Pejabat kesehatan Palestina melaporkan beberapa serangan udara dan artileri di wilayah kantong tersebut pada hari Kamis, termasuk serangan udara Israel di dekat lingkungan utara Tuffah di Kota Gaza yang menewaskan dua orang.
Satu orang tewas dan beberapa lainnya luka-luka ketika sebuah tenda perkemahan yang menampung pengungsi Palestina dibom di bagian barat Kota Gaza. Di tempat lain, orang keempat tewas akibat tembakan tank Israel di timur Kota Gaza, sementara orang kelima tewas di kota selatan Khan Younis ketika sebuah mobil diserang.
Pemogokan tersebut menyoroti buruknya kepatuhan terhadap “gencatan senjata”.
Sejak Israel dan Hamas menandatangani perjanjian yang didukung AS untuk mengakhiri perang, hanya sedikit kemajuan yang dicapai dalam penerapan perjanjian tersebut, sehingga menimbulkan pertanyaan mengenai kredibilitas perjanjian tersebut.
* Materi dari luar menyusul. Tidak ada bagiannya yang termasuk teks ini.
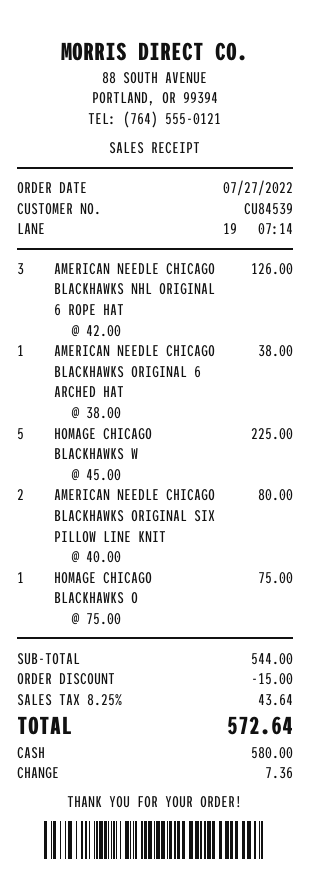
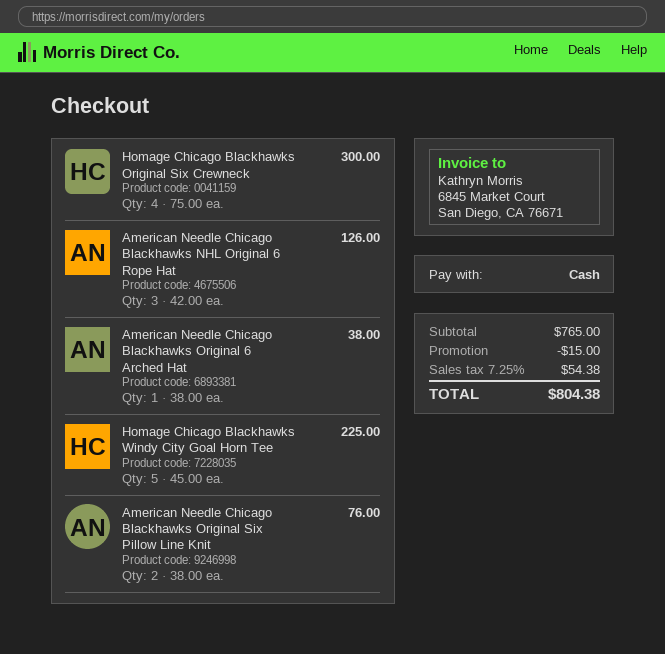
AMERICAN NEEDLE CHICAGO BLACKHAWKS ORIGINAL SIX PILLOW LINE KNIT: 2 x 40.00 = 80.00 -> 2 x 38.00 = 76.00
HOMAGE CHICAGO BLACKHAWKS O: 1 x 75.00 = 75.00 -> 4 x 75.00 = 300.00
subtotal: 544.00 -> 765.00
tax: 8.25% = 43.64 -> 7.25% = 54.38
total: 572.64 -> 804.38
Serangan Israel terus berlanjut dan menewaskan lebih dari 1.100 warga Palestina sejak gencatan senjata dimulai. Sementara itu, krisis kemanusiaan tetap tidak berubah karena pembatasan Israel terhadap jumlah bantuan yang masuk ke wilayah kantong tersebut, yang merupakan pelanggaran lebih lanjut terhadap “gencatan senjata”.
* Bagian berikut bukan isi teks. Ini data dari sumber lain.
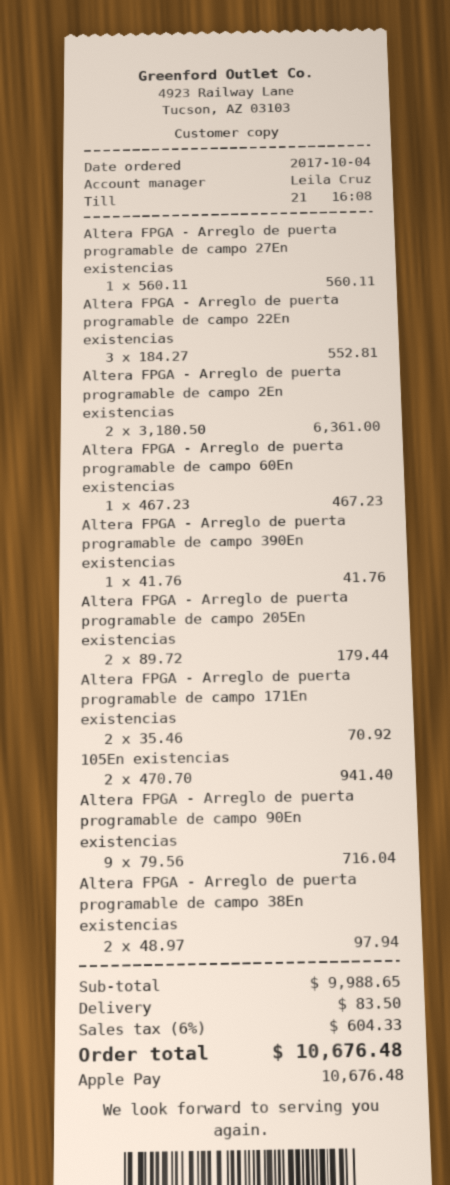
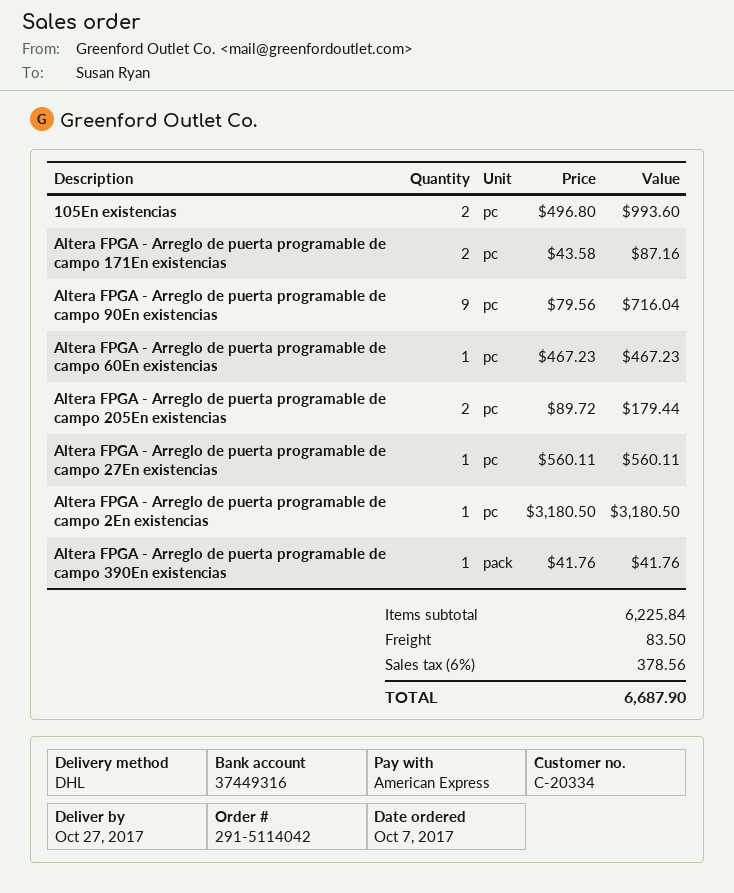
order date: 2017-10-04 -> 2017-10-07
payment method: Apple Pay -> American Express
Altera FPGA - Arreglo de puerta programable de campo 22En existencias: 3 x 184.27 = 552.81 -> none
Altera FPGA - Arreglo de puerta programable de campo 2En existencias: 2 x 3180.50 = 6361.00 -> 1 x 3180.50 = 3180.50
Altera FPGA - Arreglo de puerta programable de campo 171En existencias: 2 x 35.46 = 70.92 -> 2 x 43.58 = 87.16
105En existencias: 2 x 470.70 = 941.40 -> 2 x 496.80 = 993.60
Altera FPGA - Arreglo de puerta programable de campo 38En existencias: 2 x 48.97 = 97.94 -> none
subtotal: 9988.65 -> 6225.84
tax: 6% = 604.33 -> 6% = 378.56
total: 10676.48 -> 6687.90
Jibril Khattab, yang kerabatnya terbunuh dalam gencatan senjata, mengatakan kepada kantor berita Reuters bahwa penghentian permusuhan adalah sebuah “ilusi”.
"Seluruh rakyat Gaza tidak pernah mengalami satu hari pun atau satu momen pun dalam gencatan senjata. Gencatan senjata ini hanyalah sebuah ilusi," kata Khattab.
Pemerintahan koalisi Perdana Menteri Israel Benjamin Netanyahu telah mencegah pekerjaan rekonstruksi di Gaza meskipun ada “gencatan senjata”. Pemilu akan diadakan di Israel pada tanggal 27 Oktober, dan Netanyahu, perdana menteri terlama Israel, berisiko kehilangan kekuasaan. Akibatnya, muncul kekhawatiran bahwa pria berusia 76 tahun itu akan meningkatkan serangan di Gaza dalam upayanya memenangkan pemilih.
Reputasi internasional Israel telah mengalami kerusakan parah selama masa jabatan Netanyahu karena dugaan kejahatan perang di Gaza, Lebanon dan Iran terus meningkat.
Meskipun membunuh puluhan ribu warga Palestina di Gaza, Netanyahu gagal mencapai tujuannya untuk menghancurkan Hamas. Sementara itu, perang dengan Iran, dimana Netanyahu dilaporkan membujuk Presiden Amerika Serikat Donald Trump untuk ikut bergabung, telah menyebabkan kesulitan ekonomi di seluruh dunia.
Banyak analis mengatakan perang tersebut secara strategis telah memberdayakan Teheran, bukan melemahkannya, dan juga memperlihatkan perpecahan yang semakin besar antara AS dan Israel.
Membangun kembali Gaza diperkirakan memakan waktu setidaknya 10 tahun dan menghabiskan biaya lebih dari $70 miliar. Namun, rekonstruksi sepertinya tidak akan dimulai sebelum pemilu Israel. Meski begitu, hal ini kemungkinan akan tertunda oleh perdana menteri berikutnya karena tidak ada politisi terkemuka Israel yang mendukung negara Palestina merdeka atau peta jalan untuk mencapainya.